Restricted shells like rssh and scponly give sysadmin the possibility to limit the operations that Linux user can do, for example you can create user that will be allowed to copy files via scp but won’t be permitted to login into system’s command line. This is quite important security feature that should be considered by every sysadmin to prevent unauthorized activity by users for example over SSH.

If you have some online storage that is used for uploading backup data over scp or rsync/ssh from remote hosts then it is highly recommended to use restricted shells for those incoming connections and make sure that even if the attacker has got username/password (or key) then he (or she!) won’t be able to break into your system.

scponly is extremely simple restricted shell, user account that has scponly binary as its shell won’t be able to do anything except transfer data from remote host via scp protocol or via rsync/scp. rssh provides little bit more features: you can limit users to use selected protocols like scp, sftp, rsync, cvs or rdist either in chroot environment or not.

Installation

I prefer using yum or aptitude to install such kind of software like rssh or scponly so the fastest way is to try one of below commands depending on your needs:

apt-get install rssh
apt-get install scponly
yum install rssh
yum install scponly

If there are problems to find desired restricted shell in your Linux distro’s repository then you should download sources and do some ./configure, make and make install. Here are the links: latest rssh .tar.gz, latest scponly .tgz.

Configuration

scponly doesn’t need any configuration and works out of the box so you just should set it as a shell for user account. Here are some examples.

Create new user account with scponly as shell:

useradd -s /usr/sbin/scponly user1

Modify user account to set rssh as a shell:

usermod -s /usr/sbin/rssh user2

Where /usr/sbin/scponly is binary executable of scponly.

rssh comes with text configuration file usually stored in /etc/rssh.conf. You can either setup per-user settings there or configure global restrictions for all accounts which are using rssh. Default rssh.conf file is well commented so there shouldn’t be any problems to configure rssh as you needs. At the same time, here are some examples.

If you wish to restrict all users to scp and rsync only then you should uncomment lines in rssh.conf like below:

allowscp
#allowsftp
#allowcvs
#allowrdist
allowrsync

Now coming to per-user examples. User peter is allowed to use scp protocol only, the following line in rssh.conf will do that:

user=sbk:022:00001:

User ann is allowed to scp, rsync only:

user=sbk:022:10001:

As you can see enabled protocols in per-user setup are specified as 11000 (scp, sftp), 11111 (scp, sftp, cvs, rdist, rsync) or 00000 (no protocols enabled). 022 in above examples specifies umask.

Testing

Let’s assume you’ve created user1 and enabled only scp and rsync using rssh. An attempt to access the server via SSH under user1 account will end with the following output:

artiomix$ ssh user1@1.2.3.4
user1@1.2.3.4's password: 
 
This account is restricted by rssh.
Allowed commands: scp rsync
 
If you believe this is in error, please contact your system administrator.
 
Connection to 1.2.3.4 closed.

At the same time scp transfers will work without problems:

artiomix$ scp -P 23451 /etc/test.file user1@1.2.3.4:/tmp
user1@1.2.3.4's password:
test.file                             100%  983     1.0KB/s   00:00

Further Reading

rssh support chroot environments for scp, rsync and other transfer protocols. It means that you can restrict users not only by command they can use but also by filesystems they reach. For example, user1 can be chrooted to /chroot_user1 so it can’t be used to copy something from /etc or /var/www directories of the server. Here is nice manual about chroot in rssh.

 

7 Comments

 

  1. September 17, 2012  9:56 am by Gmaster Reply

    Nice one. Thanks for sharing.

  2. September 17, 2012  1:36 pm by icon design Reply

    The theme is interesting, I will take part in discussion. Together we can come to a right answer.
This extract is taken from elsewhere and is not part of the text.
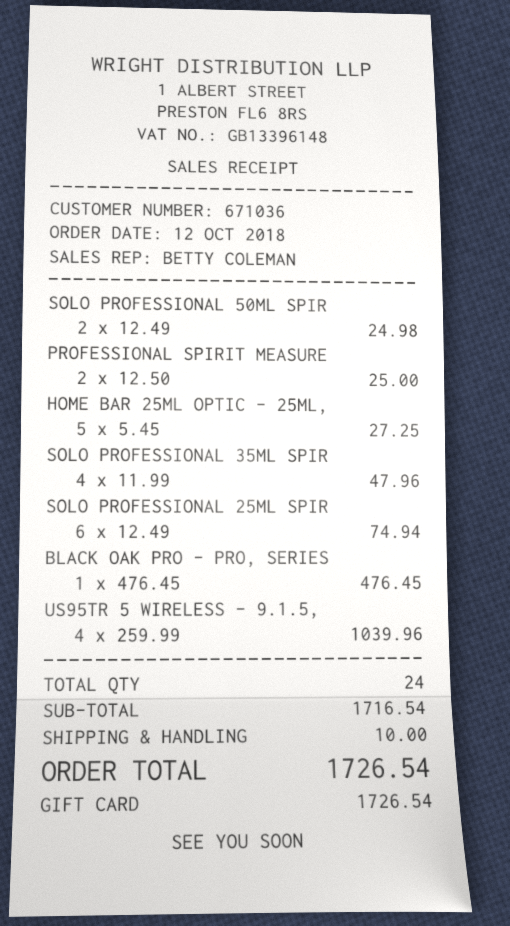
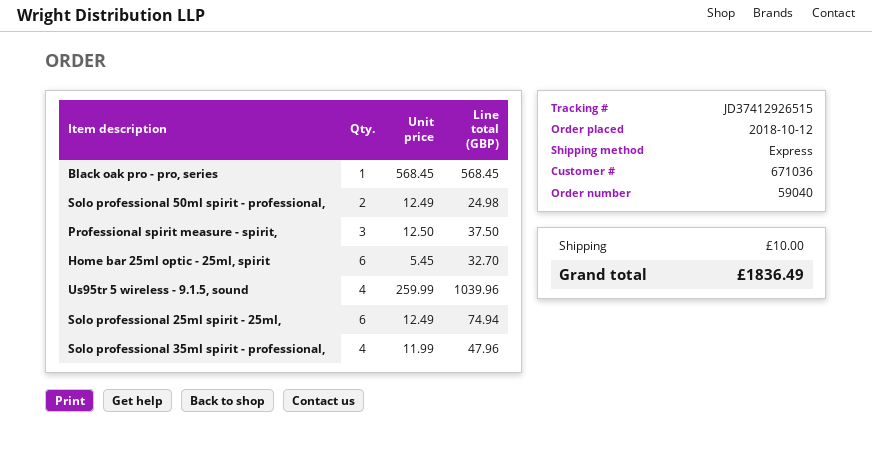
PROFESSIONAL SPIRIT MEASURE: 2 x 12.50 = 25.00 -> 3 x 12.50 = 37.50
HOME BAR 25ML OPTIC - 25ML,: 5 x 5.45 = 27.25 -> 6 x 5.45 = 32.70
BLACK OAK PRO - PRO, SERIES: 1 x 476.45 = 476.45 -> 1 x 568.45 = 568.45
total: 1726.54 -> 1836.49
    P.S. Please review icons

  3. October 25, 2012  12:38 am by Pascal Reply

    awesome post thanks !

  4. November 14, 2012  1:44 am by Vinci Reply

    Really nice of you for writing on this blog. This is extremely useful and interesting information. I shall be a faithful reader :)

  5. March 22, 2013  9:16 pm by book flights ticket Reply

    Hi there everyone, it's my first visit at this site, and post is genuinely fruitful designed for me, keep up posting these types of articles.| book flights ticket http://www.funtraveldeals.com/book-flights/

  6. March 22, 2013  9:46 pm by agate cameos jewellery Reply

    Everyone loves it when individuals come together and share ideas. Great website, keep it up!| agate cameos jewellery http://www.goldmemoriesforever.com

  7. June 3, 2013  12:50 am by sac a dos longchamps Reply

    It's perfect time to make some plans for the future and it's time to be happy. I've read this post and if I could I want to suggest you some interesting things or suggestions. Perhaps you can write next articles referring to this article. I want to read more things about it!

Leave a reply

 

Your email address will not be published.